Lors de la création d'une société à responsabilité limitée en Bulgarie, la plupart des fondateurs prennent une décision qui leur semble raisonnable : pourquoi payer un avocat quand des modèles gratuits sont disponibles en ligne ? Le comptable connaît la procédure, il s'en occupera. On économise 200-300 euros. L'affaire semble bonne.
95 % des clients qui m'ont sollicité en raison d'un conflit entre associés n'ont jamais reçu de conseil compétent lors de l'immatriculation. Personne ne leur a expliqué ce que doit contenir le contrat de société pour protéger leurs droits dans chaque scénario possible. Les comptables, de leur côté, utilisent les mêmes modèles depuis des décennies — non par mauvaise volonté, mais parce que réfléchir aux conséquences juridiques n'est pas leur rôle.
Résultat : pour économiser 200-300 euros à l'immatriculation, il arrive fréquemment qu'un associé perde des dizaines de milliers d'euros sur la valeur réelle de ses parts.
Un cas réel tiré de ma pratique
Trois associés créent une SARL bulgare il y a 12 ans. Le contrat de société est purement formel — des textes recopiés depuis la loi commerciale, sans discussion d'aucun scénario au-delà des clauses standard. En 12 ans, la société acquiert de nombreux biens immobiliers — bâtiments industriels, appartements, terres agricoles. Au cours des 5 dernières années, les prix de marché ont doublé voire triplé.
En 2025, l'un des associés décède. Les héritiers — épouse et fille — demandent à être admis en qualité d'associés. Les deux autres refusent. Ils proposent de racheter la part du défunt, mais la valeur est calculée sur la base de la valeur comptable à la fin du mois du décès — et non sur la valeur de marché.
Valeur comptable contre valeur de marché — ce que cela signifie concrètement
Lorsqu'on vous dit « la part est remboursée selon le bilan comptable », cela semble technique et neutre. En réalité, cette formule cache une différence financière considérable.
La valeur comptable est le prix auquel un actif est inscrit dans la comptabilité de la société — le coût historique d'acquisition diminué des amortissements. Un appartement acheté il y a 12 ans pour 30 000 € figure au bilan pour 25 000-28 000 €. Une terre agricole acquise pour 5 000 € est toujours enregistrée à 5 000 €. Quelle que soit leur valeur actuelle sur le marché.
La valeur de marché est la somme pour laquelle un actif peut être réellement vendu. Ce même appartement peut valoir aujourd'hui 75 000 €. La terre — 20 000 €.

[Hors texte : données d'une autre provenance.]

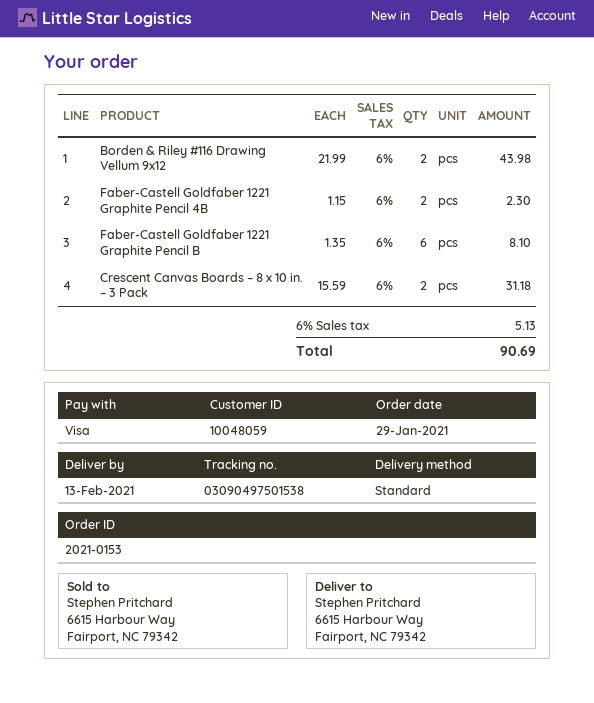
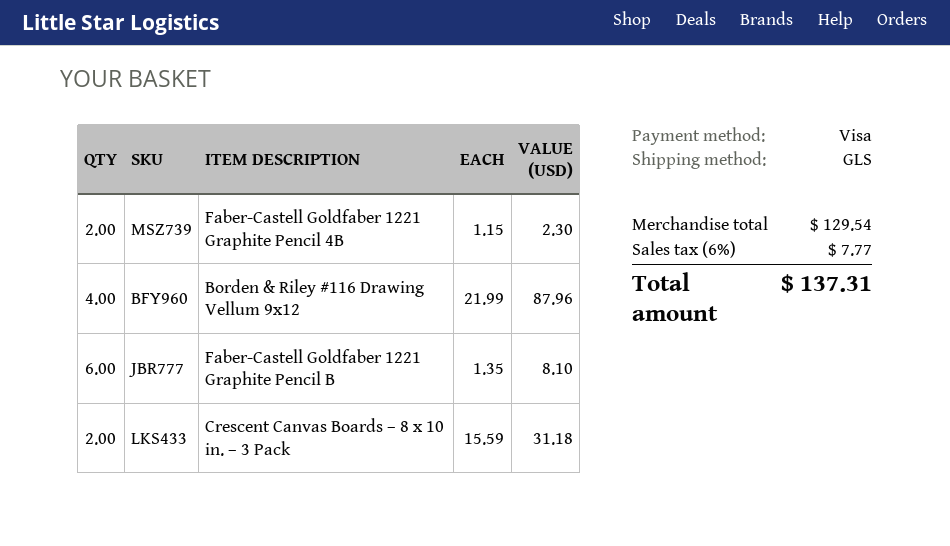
shipping method: standard -> GLS
Borden & Riley #116 Drawing Vellum 9x12: 2 x 21.99 = 43.98 -> 4 x 21.99 = 87.96
tax: 6% = 5.13 -> 6% = 7.77
total: 90.69 -> 137.31

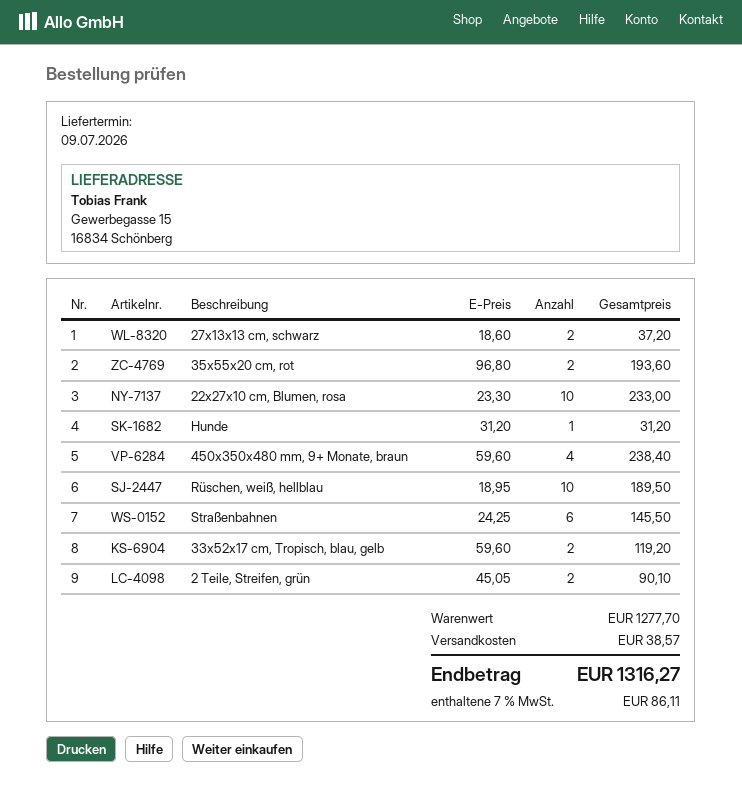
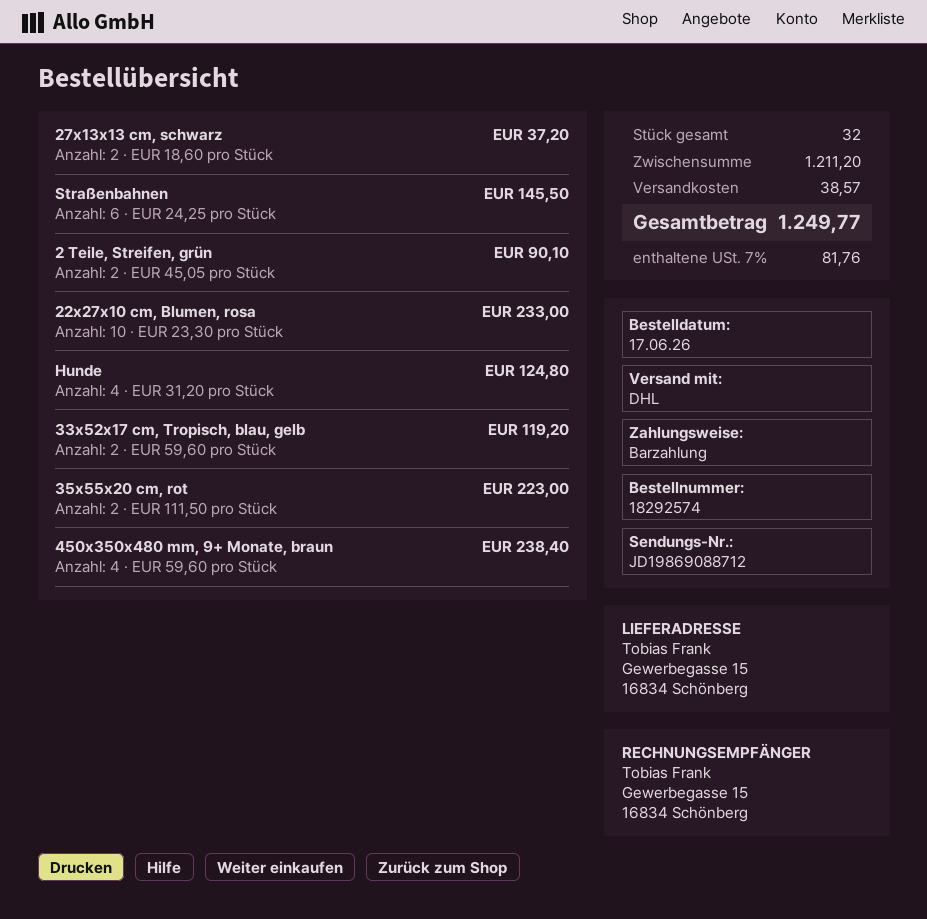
35x55x20 cm, rot: 2 x 96.80 = 193.60 -> 2 x 111.50 = 223.00
Hunde: 1 x 31.20 = 31.20 -> 4 x 31.20 = 124.80
Rüschen, weiß, hellblau: 10 x 18.95 = 189.50 -> none
subtotal: 1277.70 -> 1211.20
tax: 7% = 86.11 -> 7% = 81.76
total: 1316.27 -> 1249.77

L'art. 125, al. 3 de la loi commerciale bulgare dispose que les conséquences patrimoniales de la cessation de participation d'un associé sont réglées sur la base du bilan comptable. La jurisprudence constante de la Cour suprême de cassation confirme : les actifs sont évalués à leur coût historique d'acquisition, et non à leur valeur de marché.
Exemple : société avec immobilier, trois associés à 1/3
Si les héritiers contestent le bilan, le tribunal peut nommer des experts — mais leur mission est de vérifier l'exactitude du bilan, non de le remplacer par une évaluation au prix du marché. Le résultat final reste un calcul sur la base de la valeur comptable. La seule façon de convenir d'un autre mode de calcul est de le prévoir avant l'immatriculation, par une clause expresse dans le contrat de société.
Ce que dit la loi et la jurisprudence
Selon l'art. 125, al. 1, point 1 de la loi commerciale bulgare, la participation d'un associé à une SARL prend fin à son décès. Les héritiers ne deviennent pas automatiquement associés — ils héritent uniquement d'une créance patrimoniale envers la société. Pour devenir associés, ils doivent être admis par décision de l'assemblée générale, c'est-à-dire obtenir l'accord des autres associés.
Par une série de décisions rendues ces dernières années, la Cour suprême de cassation de Bulgarie a tranché une question longtemps débattue : si le contrat de société prévoit que les héritiers d'un associé décédé acquièrent la qualité d'associés, ils obtiennent la plénitude des droits — patrimoniaux et extra-patrimoniaux — par le seul fait d'accepter la succession et d'en informer la société, sans qu'une nouvelle décision de l'assemblée générale soit nécessaire.
La clause qui vaut des milliers d'euros
Si le défunt avait reçu un conseil compétent lors de l'immatriculation, une courte clause aurait pu être inscrite dans le contrat de société : au décès d'un associé, ses héritiers entrent automatiquement dans la société et les autres associés sont tenus de les admettre. La Cour suprême de cassation confirme la validité de telles clauses.
La discussion sur ces scénarios prend une heure. Son absence peut coûter des dizaines de milliers d'euros.